There are some very good features in this production. Ric Tringali’s set is a stunning thing of gilded pagodas, gates and benches, backed by a fanciful painting of sea and mountains and sky. Beaver Bauer’s costumes are opulent and the music, here conducted by Monroe Kanouse, always is great. But performances are uneven and the whole thing never really comes alive until the end of the first act. With the entrance of the female heavy, Katisha, “a most unattractive old thing, tra-la,” who has her eye on and her hooks into the hero, comes an energy that enlivens the whole show. Sonia Gariaeff is absolutely riveting as the wild-haired virago who will stop at nothing to get her man, her gorgeous voice and commanding presence chewing up everything and everybody else on the stage.

The two romantic leads — the innocent but wily Yum-Yum (Lindsay Thompson Roush, alternating in the role with Moira McManus) and Nanki Poo (Robert Vann, sharing the part with Michael Desnoyers), the son of Japan’s ruler, traveling in the disguise of a wandering minstrel in order to escape the clutches of Katisha— are young, attractive and their voices blend well. But Vann’s voice is uneven and, in solo, barely carries past the fifth row (a case for onstage miking, odious as that may be). Roush is better, a sure soprano with a sense of humor that comes out in her self-centered aria “The Sun and I”. Also excellent is Molly Mahoney as her girlfriend Pitti-Sing. Pooh-Bah, the Lord High Everything referred to in Paragraph One, is done both comic and vocal justice by Robby Stafford, but his sidekick Pish-Tush, a noble lord played by John Melis, just sort of stands around when he isn’t singing (which he does very well). The exact opposite is true of William H. Neil as the bloodthirsty titular character who comes on in the second act to (eventually) set everything right. Neil’s voice is not great, but he has a wonderfully wicked laugh and pretty good comic acting chops.

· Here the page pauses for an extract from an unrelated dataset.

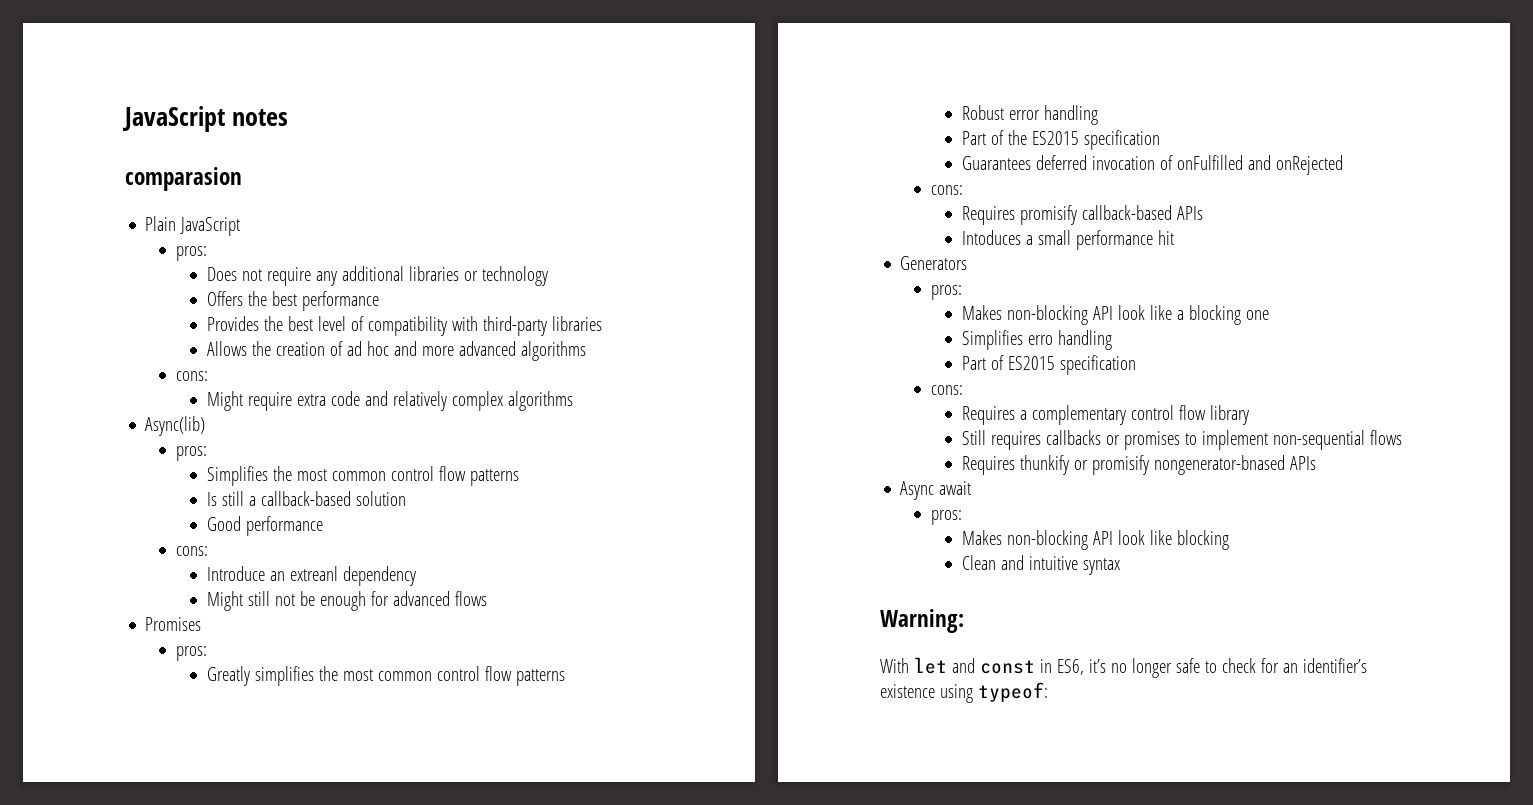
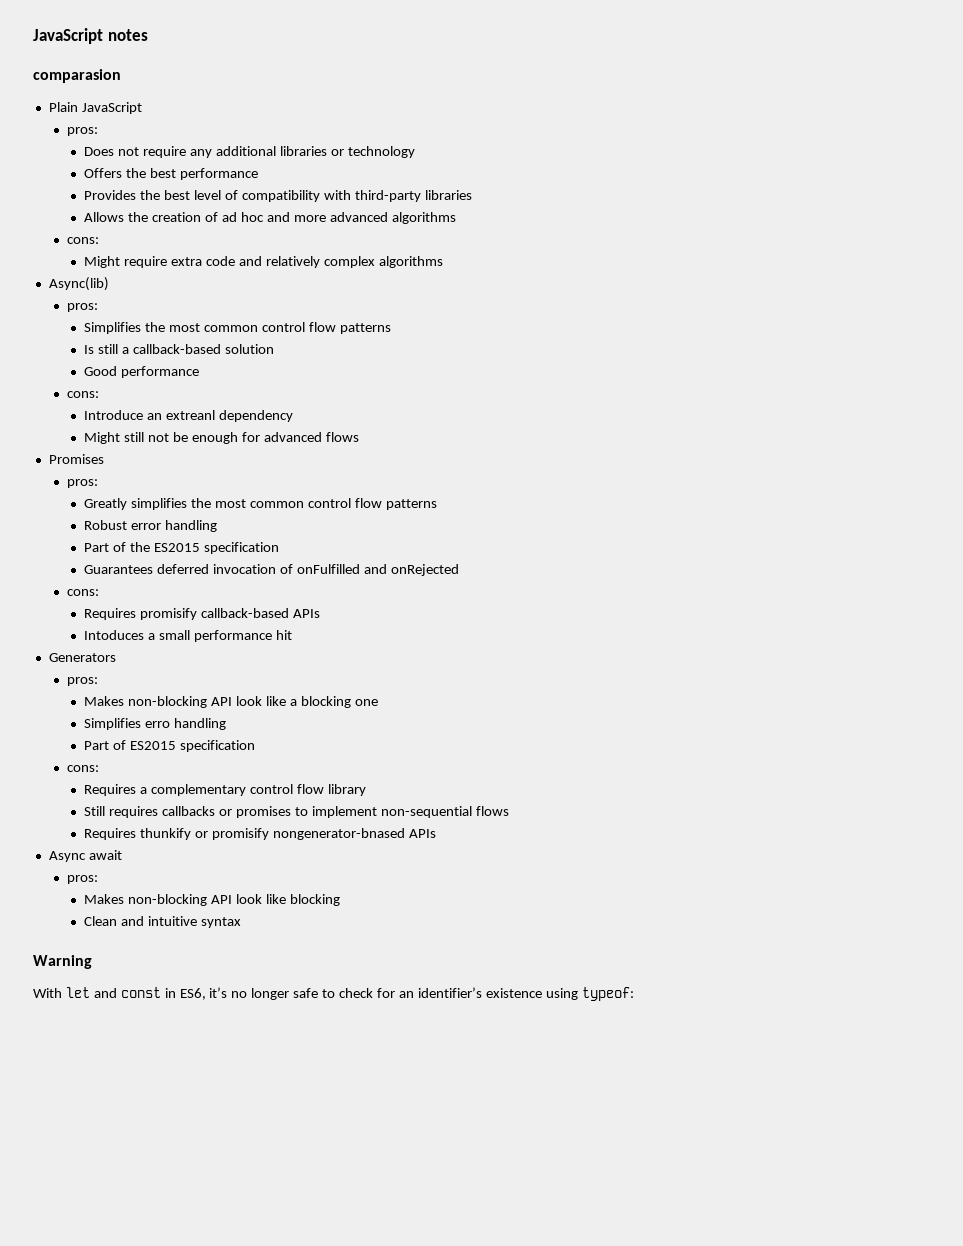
[880,609,964,633] Warning: -> [33,955,92,969] Warning

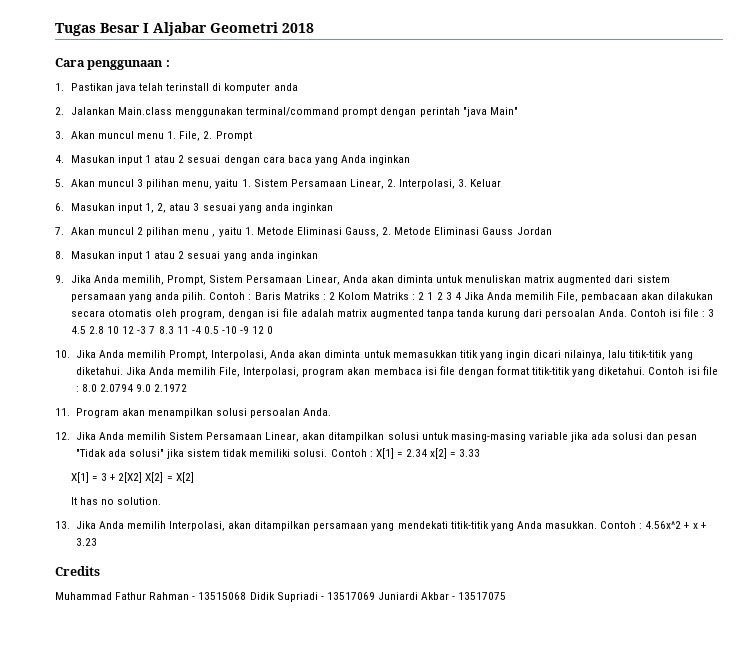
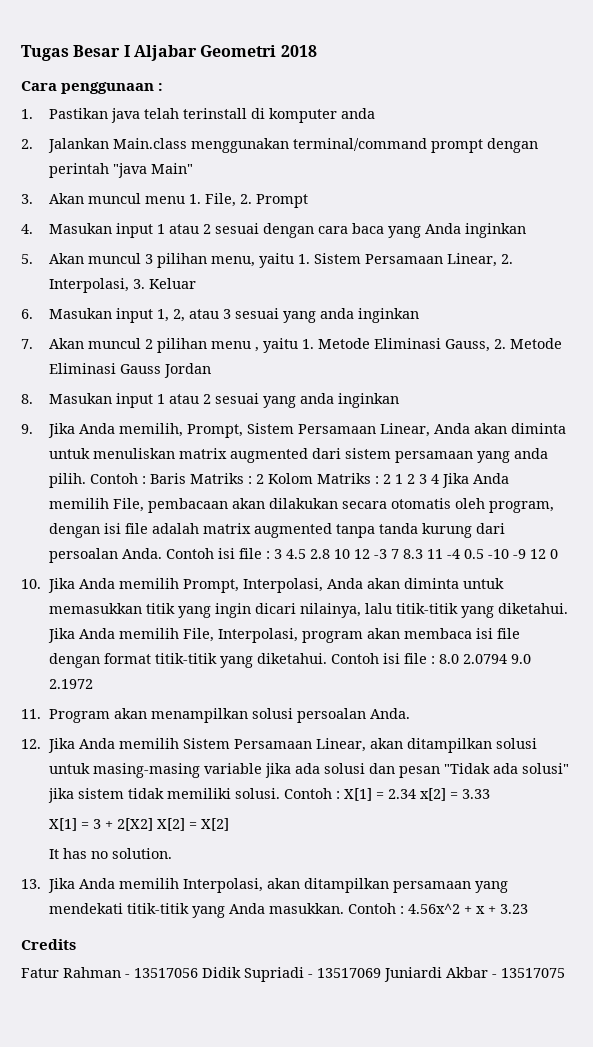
[55,592,147,600] Muhammad Fathur -> [21,968,59,978] Fatur
[198,592,247,600] 13515068 -> [134,968,198,978] 13517056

But, of course, the star of any “Mikado” is Ko-Ko, The Lord High Executioner who can’t bring himself to do his job, thereby endangering the entire town and engineering the plot that saves both the lovers and his own neck. F. Lawrence Ewing has an interesting take on the character, playing him as both inept and effete. And he does it proud, once you get used to his twist on the role.

The chorus of Japanese townsfolk and ladies sings well but the movement is pretty static in the time-honored Savoy tradition of one-step-to-the-left-one-step-to-the-right, punctuated with much flapping and fluttering of fans. Director Jane Erwin Hammett keeps the plot moving briskly but not her actors. There is a nice updating of Ko-Ko’s “I’ve Got a Little List,” in which he plans someday to execute everybody from Lady GaGa to corporate CEOs, texting motorists and Sarah Palin, accompanied by clever videos, running across the supertitle screen.

But there is very little “wow factor” in this “Mikado” except for Gariaeff’s Katisha, who is not onstage enough but, when she is, manages to make up for much that is lacking.